◆ **The problem**:
Reproduce the records that follow exactly; any picture among them stays out.

Edit difference data:

____________________

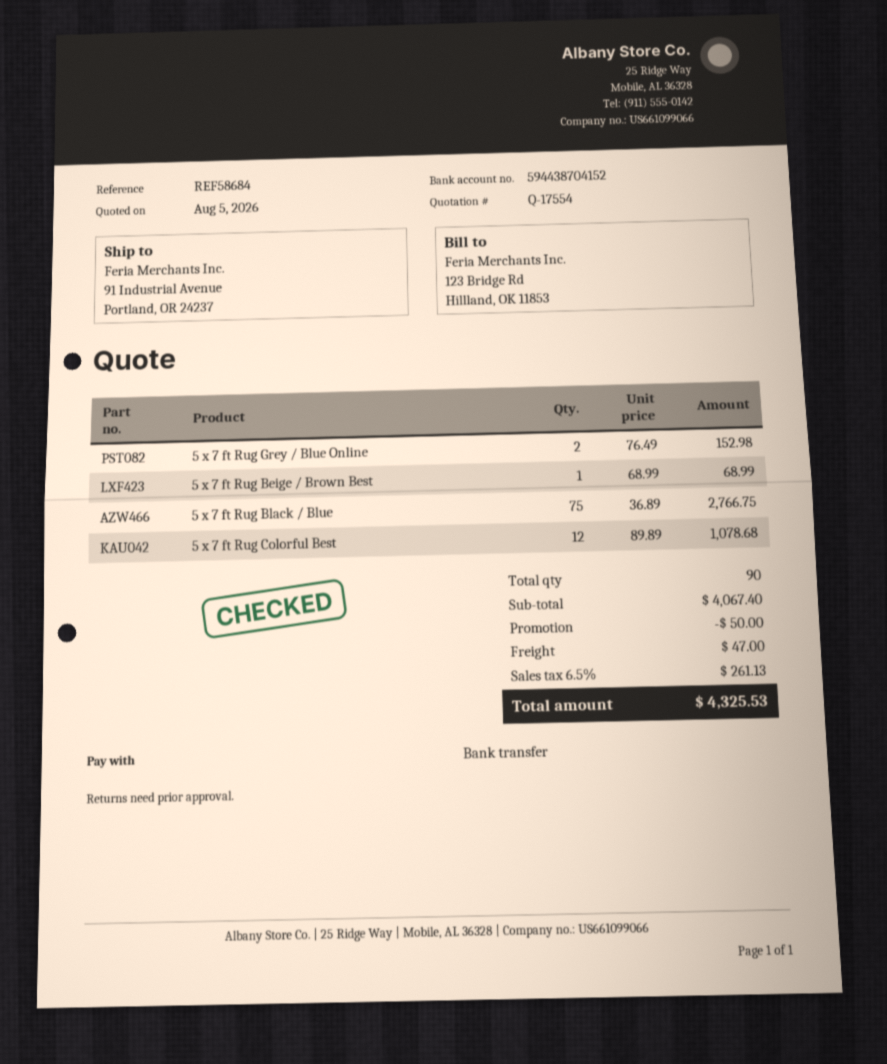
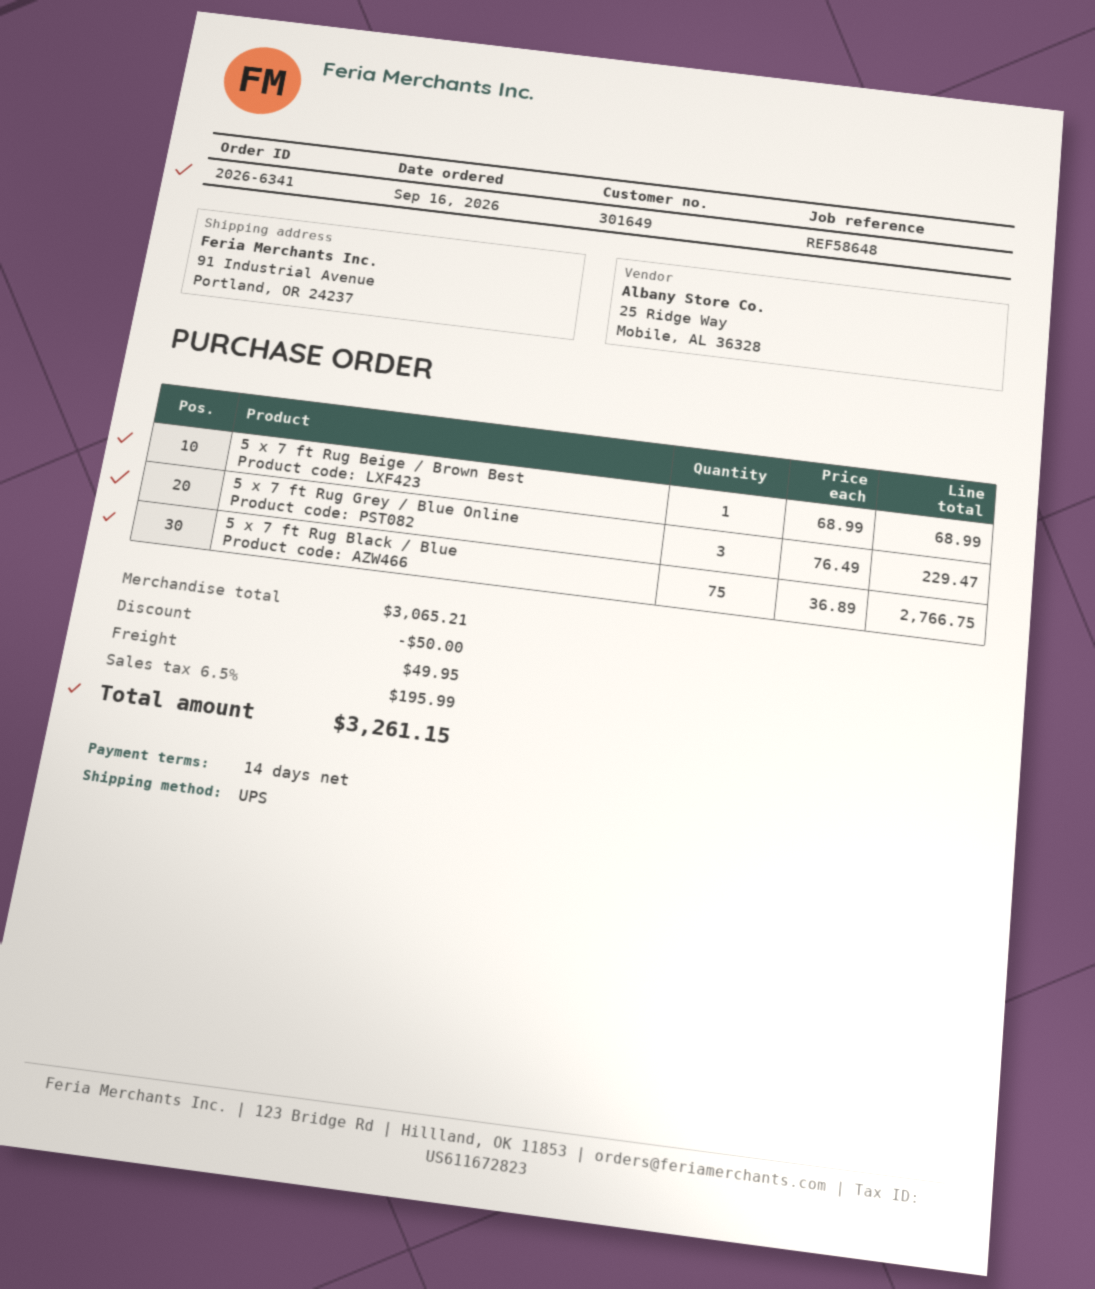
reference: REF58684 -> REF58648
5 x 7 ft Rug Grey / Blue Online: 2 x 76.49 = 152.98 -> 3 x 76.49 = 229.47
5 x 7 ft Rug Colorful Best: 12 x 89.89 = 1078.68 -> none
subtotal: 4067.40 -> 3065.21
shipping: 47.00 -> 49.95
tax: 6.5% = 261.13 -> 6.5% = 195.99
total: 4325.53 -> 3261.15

____________________

◆ **Your solution**:
reference: REF58684 -> REF58648
5 x 7 ft Rug Grey / Blue Online: 2 x 76.49 = 152.98 -> 3 x 76.49 = 229.47
5 x 7 ft Rug Colorful Best: 12 x 89.89 = 1078.68 -> none
subtotal: 4067.40 -> 3065.21
shipping: 47.00 -> 49.95
tax: 6.5% = 261.13 -> 6.5% = 195.99
total: 4325.53 -> 3261.15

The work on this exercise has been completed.